The wildflowers are blooming in the fields around our house there, but I was a bit dismayed in how many bull nettles have popped up.
Like wallflowers that no one wants to dance with, these wildflowers are the ones no one wants in their landscape. Why? Because everything about the plant except for the bloom is covered with stinging little spiny things.
If you ever touch or brush up against a bull nettle, you'll always remember to be careful around them in the future.
Why so many this year? Because we had feral hogs using our land as a playground back in the winter. Their hooves dig deep in soft earth and their snouts do even more damage.
Where the soil gets torn up, bull nettles follow.
My first inclination was to put on my jeans and boots and dig up as many as I could. However, the blossoms on top of the 2 foot tall stalks are pretty. Usually these over-sized blossoms droop rather than stand straight up.

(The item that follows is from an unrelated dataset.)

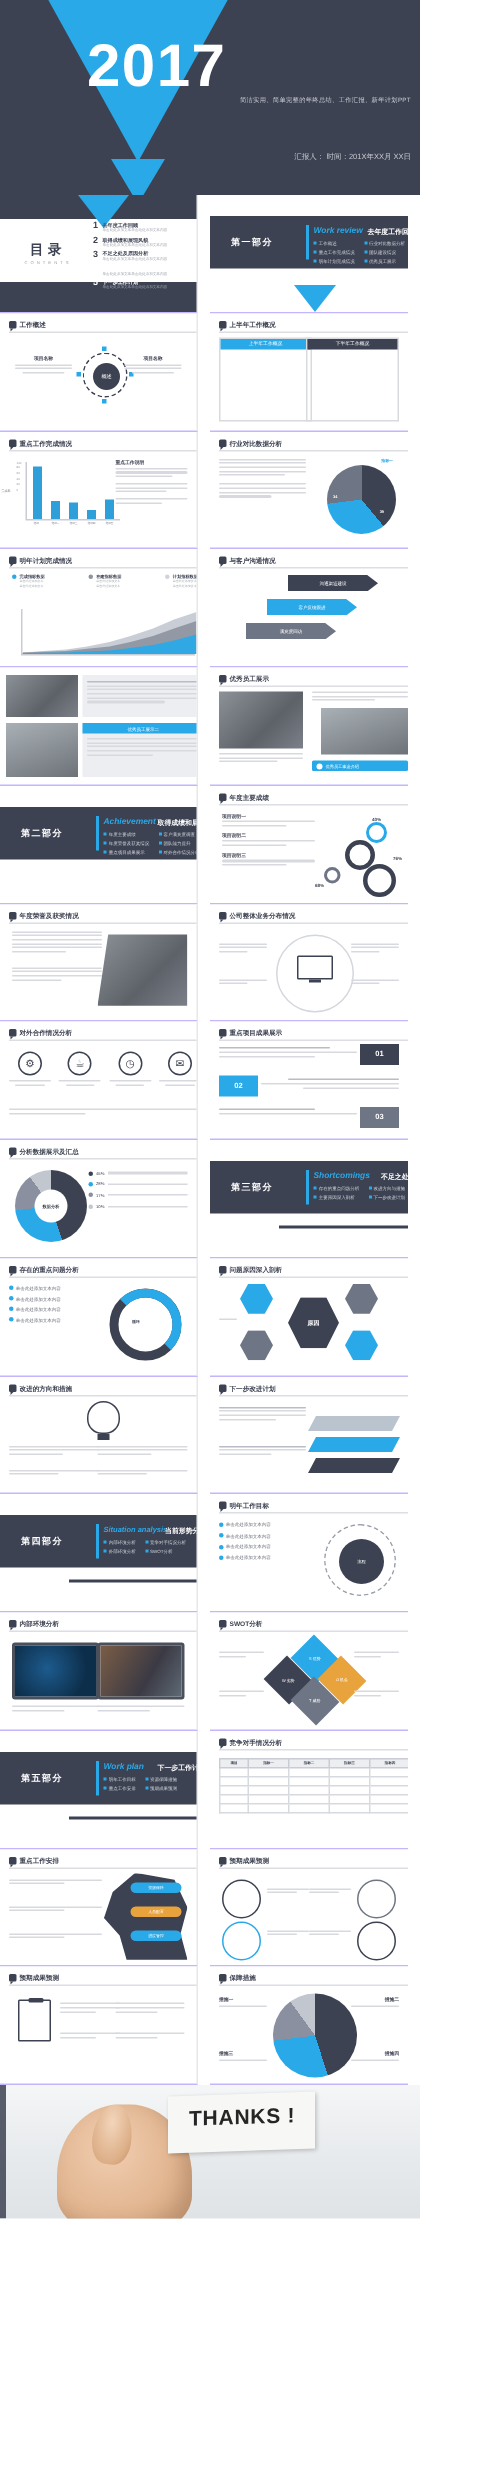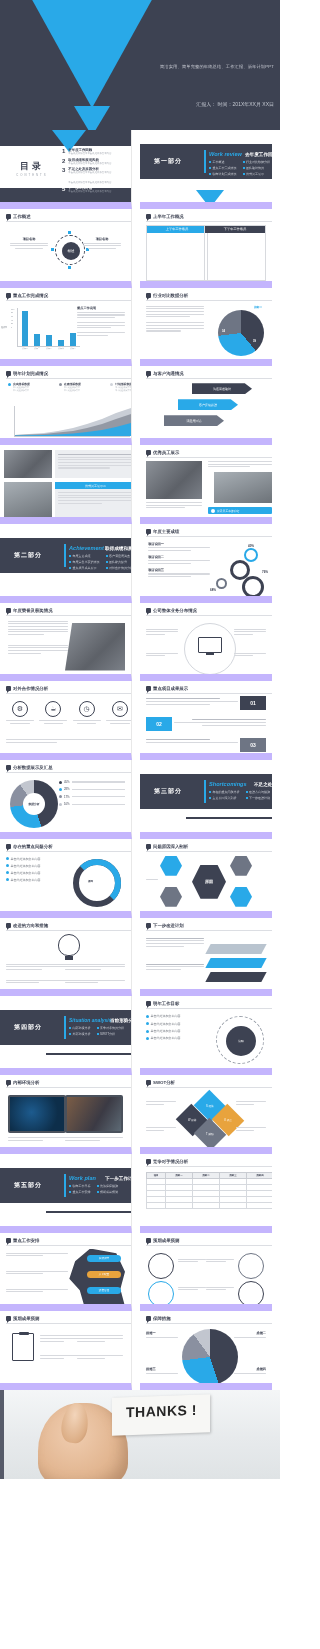"2017" div.year { html: none -> <div>2017</div> }
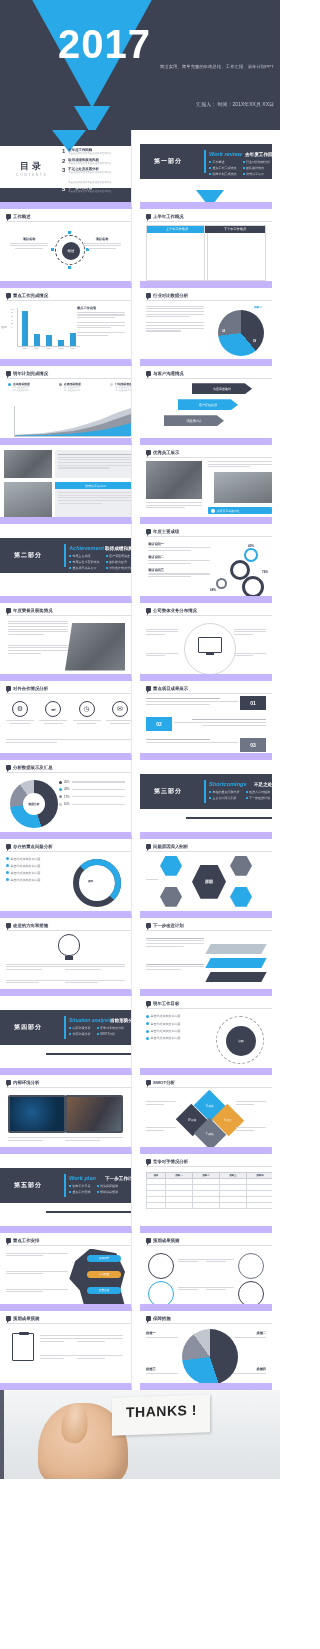"目录" .slide { border-bottom: 7px solid #c4b5fd -> 1px solid #c4b5fd }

I never knew much about this Texas wildflower so I decided to learn something about them before I decimated their number.
SURPRISE! WRONG NAME
I learned that the plants in my field were probably not Texas Bullnettle aka Cnidoscolus texanus, a spiny, deep-rooted, herbaceous perennial in the Spurge family. They're probably the White Prickly Poppy aka Argemone albiflora, a nettle-like spiny plant that also grows tall.
White Prickly Poppy has spiny prickles, but it's not the stinging hairs that cause severe irritation like those on the Texas Bull Nettle, renowned for its stinging hairs that can cause a painful rash and irritation upon contact. (I shudder to think about what a real bull nettle might feel like.)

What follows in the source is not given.